*** Data in this exercise Section Begins ***

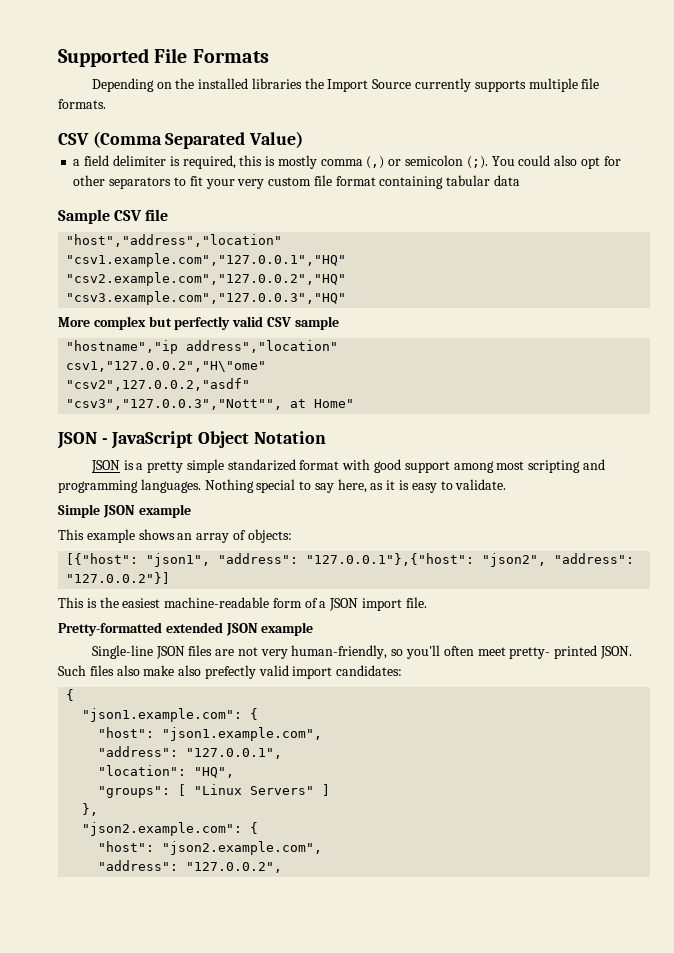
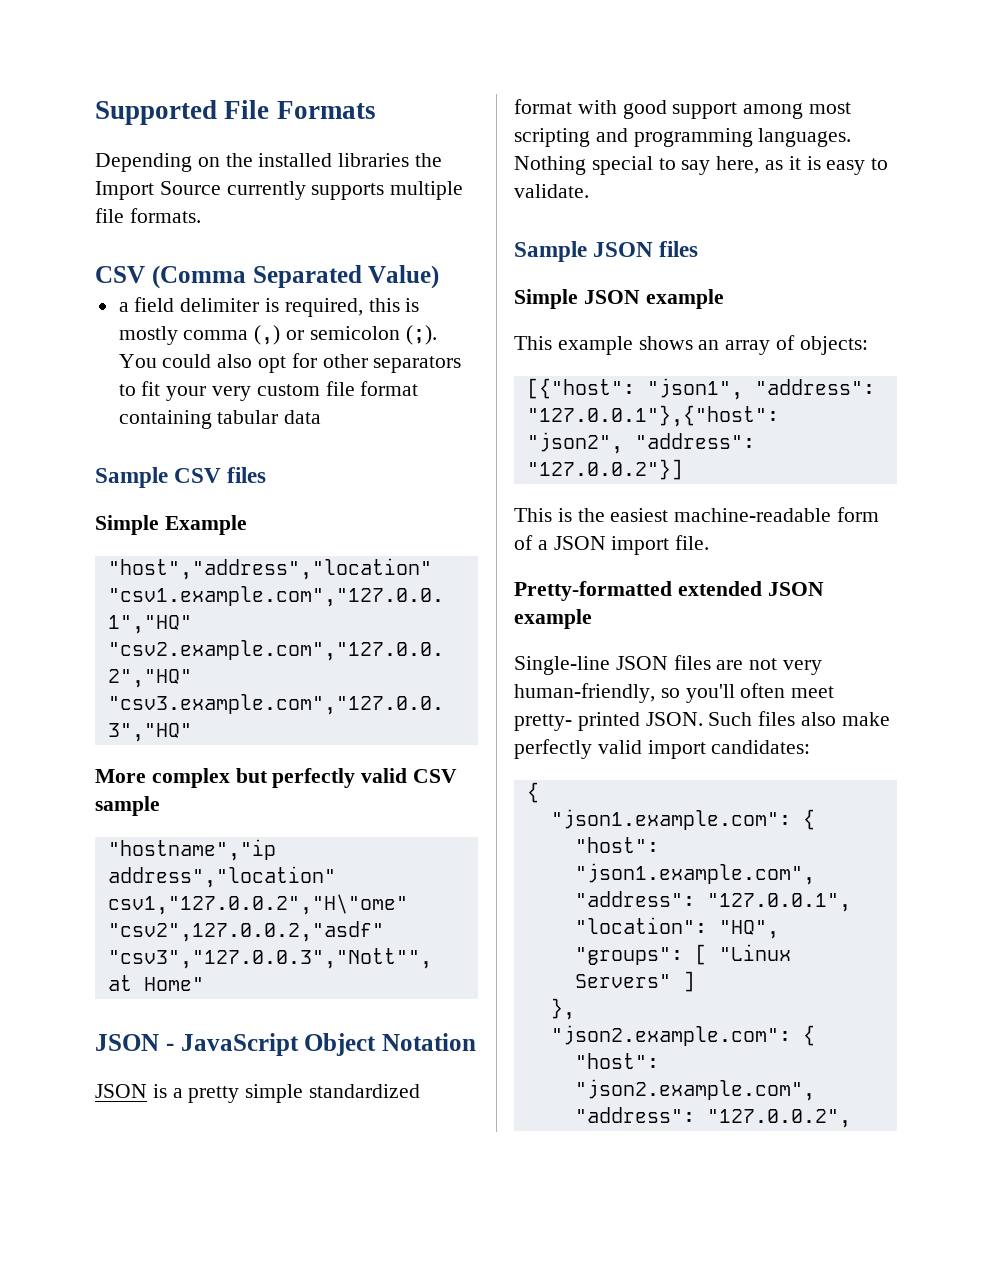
[145,209,169,221] file -> [227,467,267,483] [95,515,247,535] files // Simple Example
[227,459,296,471] standarized -> [309,1084,421,1098] standardized
(507, 484) none -> [514,241,699,262] // Sample JSON files
[178,665,256,679] also prefectly -> [514,739,592,759] perfectly

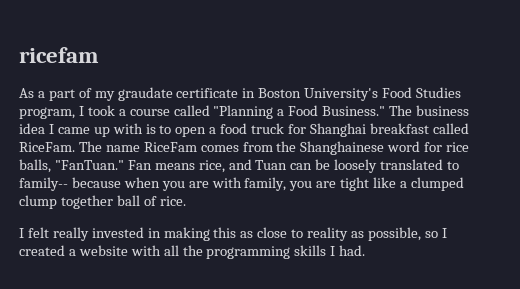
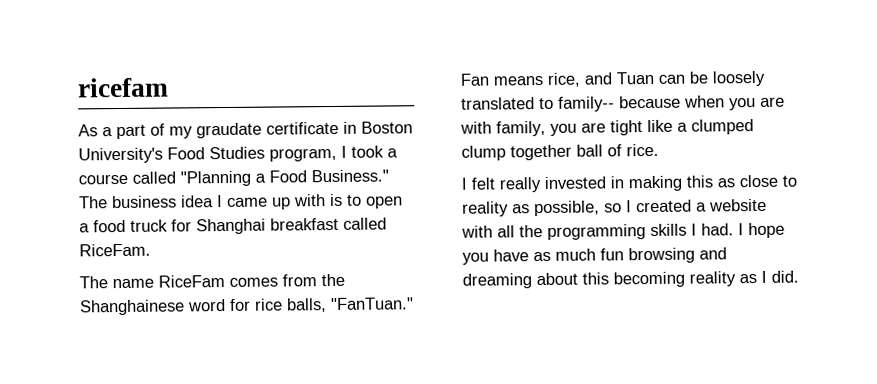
(75, 147) none -> (151, 250) //
(366, 250) none -> [738,222,785,239] [462,247,727,265] [462,270,799,289] I hope you have as much fun browsing and dreaming about this becoming reality as I did.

*** Data in this exercise Section Ends ***

- _Goal of the exercise_
Among the lines of the data, find every one that holds "files" and copy it.

- _Result of this exercise_
[145,209,169,221] file -> [227,467,267,483] [95,515,247,535] files // Simple Example
(507, 484) none -> [514,241,699,262] // Sample JSON files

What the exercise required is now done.